Over her singing career, Pasternak sang in duos with a pianist or guitarist, as well as with jazz quartets, quintets, and big bands. She also performed with  her husband, Ralph Lalama, a veteran jazz saxophonist and mainstay at the Village Vanguard Jazz Orchestra for decades.  

In 1986, she kicked off what would be a six-year residency at Winslow’s, a Westport restaurant where Nicole & Friends would play every Friday night. She sang jazz standards with the small groups at Winslow’s, and she’ll be singing them on Feb. 11 at St. Mark’s. The lyrics remain embedded deep within her. 

“Those lyrics are so memorable,” she said. “They make so much sense — the words to ‘It Could Happen to You’ or ‘This Time’s the Dream’s on Me.’ How could you forget them?” 

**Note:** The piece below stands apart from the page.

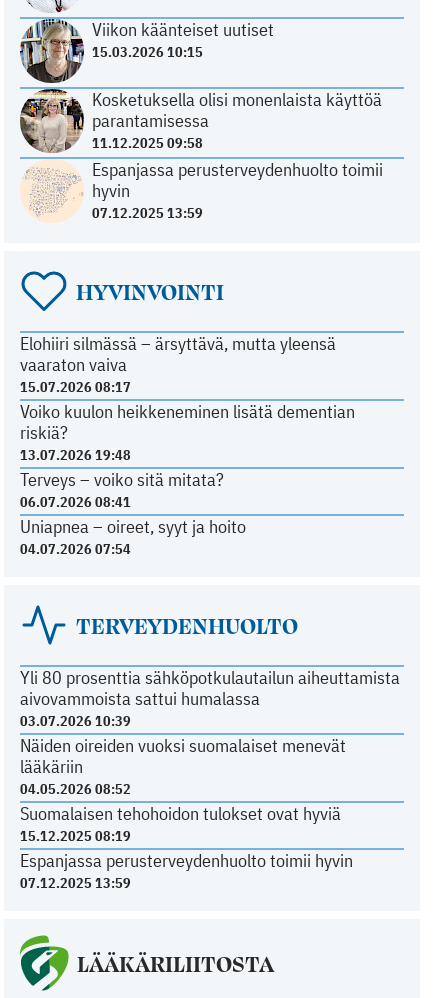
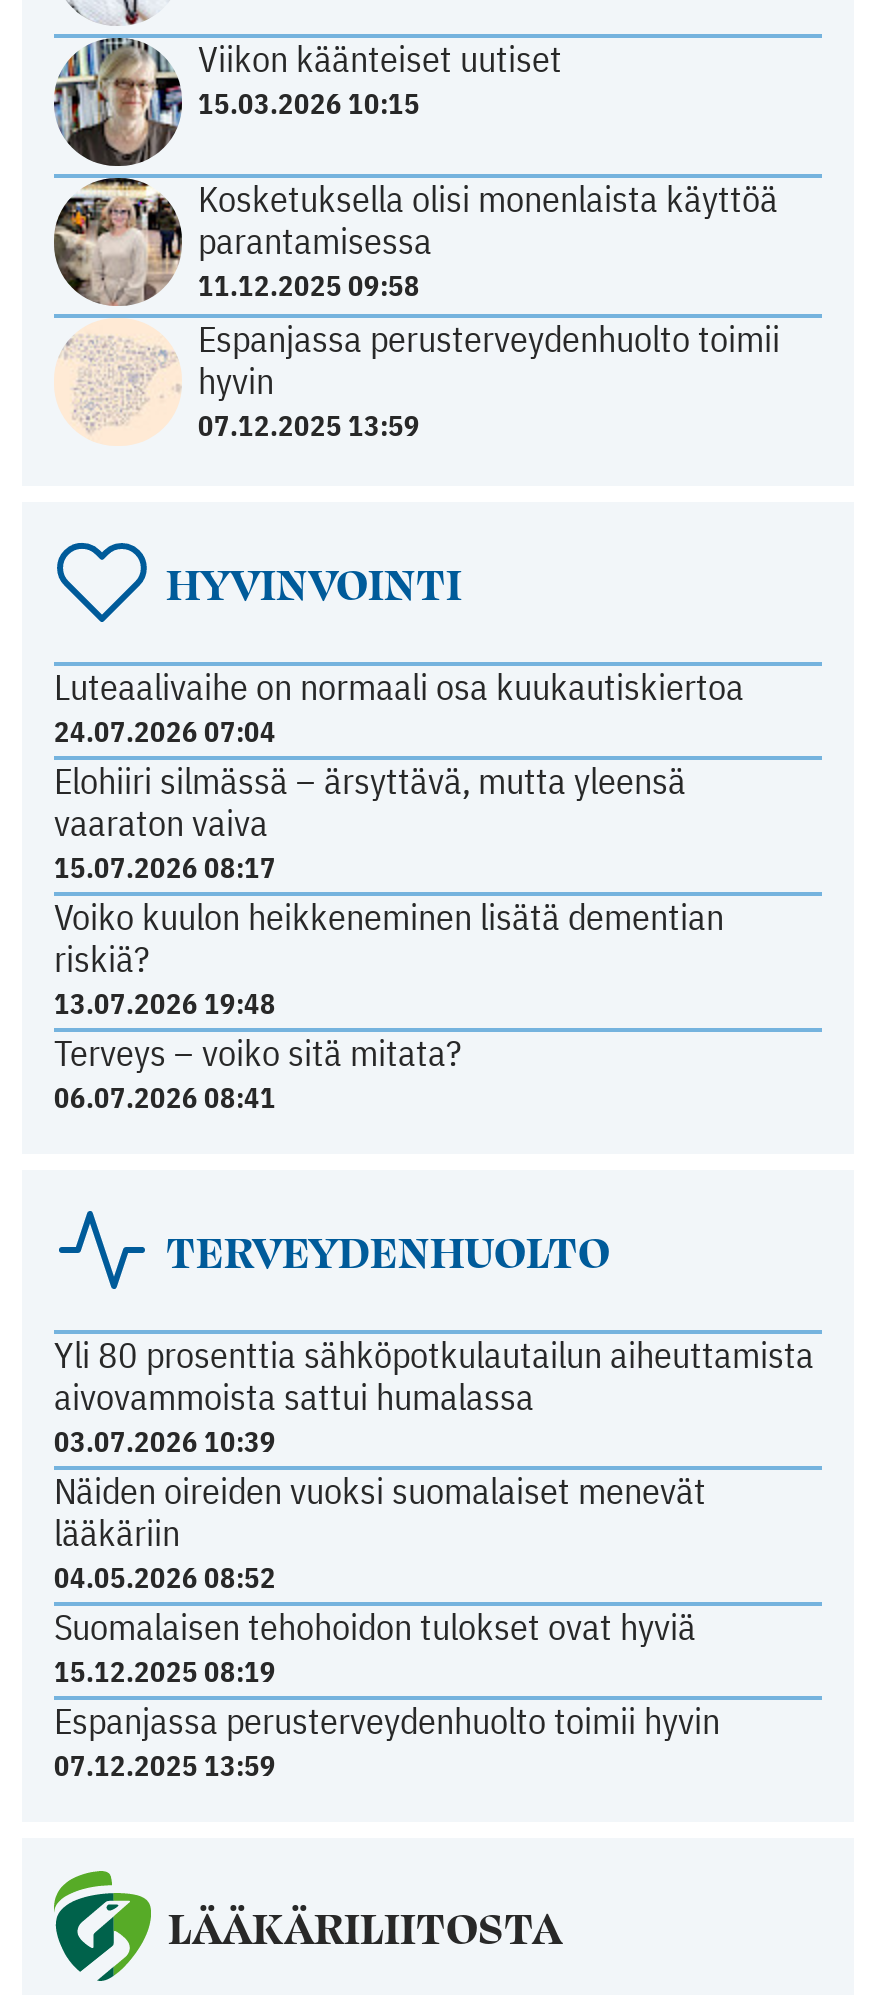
none -> [54,664,744,750] Luteaalivaihe on normaali osa kuukautiskiertoa | 24.07.2026 07:04
moved [20,332,355,511] -> [54,758,724,1116]: Elohiiri silmässä – ärsyttävä, mutta yleensä | vaaraton vaiva | 15.07.2026 08:17 | Voiko kuulon heikkeneminen lisätä dementian | riskiä? | 13.07.2026 19:48 | Terveys – voiko sitä mitata? | 06.07.2026 08:41
[20,515,246,558] Uniapnea – oireet, syyt ja hoito | 04.07.2026 07:54 -> none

Pasternak, who began playing with the Sonny Carroll Orchestra in the early 1990s, said she enjoys singing with a big band in a ballroom filled with dancers.  

“They are equal partners with the musicians,” she said. “The dancers are interpreting the music in their own way while we are interpreting the songs musically,” she said. “There’s a symbiosis going on there, a special kind of chemistry. The dancers are responding with their whole body instead of just using their ears.” 

She likes the feeling of collaboration among the dancers as they interpret the music through movement, just as the musicians are collaborating with each other in the big band. 

“Like the musicians, they are listening to one another, and working together,” she said. “The musicians are also partnering on the bandstand to set the tempo and set the mood.” 

Pasternak started singing as a child, inspired by recordings of a young Shirley Temple singing jazz standards in the 1960s.  

“That’s where I found my first love of singing,” she said. “It became all about pleasing people, touching their hearts and reaching out through lyrics and sound. My husband calls me the Shirley Temple of jazz.” 

She studied classical violin in third grade, and played in school bands and garage bands in Ridgefield, Conn., during her teens. 

“When I got into my 20s, I started thinking that it was something that I could do,” she says. 

In her early 20s, she took singing lessons with Sharon Anthony, the grandniece of suffragist Susan B. Anthony. 

“She helped me find my voice,” said Pasternak. “I was good at emulating other singers on the radio — Judy Collins, Janis Joplin or Carole King. She helped me tap into my inner voice, which made all the difference. I was no longer imitating others. There wasn’t a formula to it. I found a way to create my own sound.” 

The evening begins with a swing dance lesson with Cameron Kelly at 7 p.m. The band starts at 7:30 p.m. Tickets at $30, with coffee and desserts. Make table reservations at 914-602-6194. The event is a collaboration with St. Mark’s and Westchester Ballroom. St. Mark’s Episcopal Church is located at 85 East Main St., Mount Kisco.


David McKay Wilson, a veteran Westchester journalist, has danced swing from Manhattan to Poughkeepsie for 40 years. He heads up the St. Mark’s social dance program.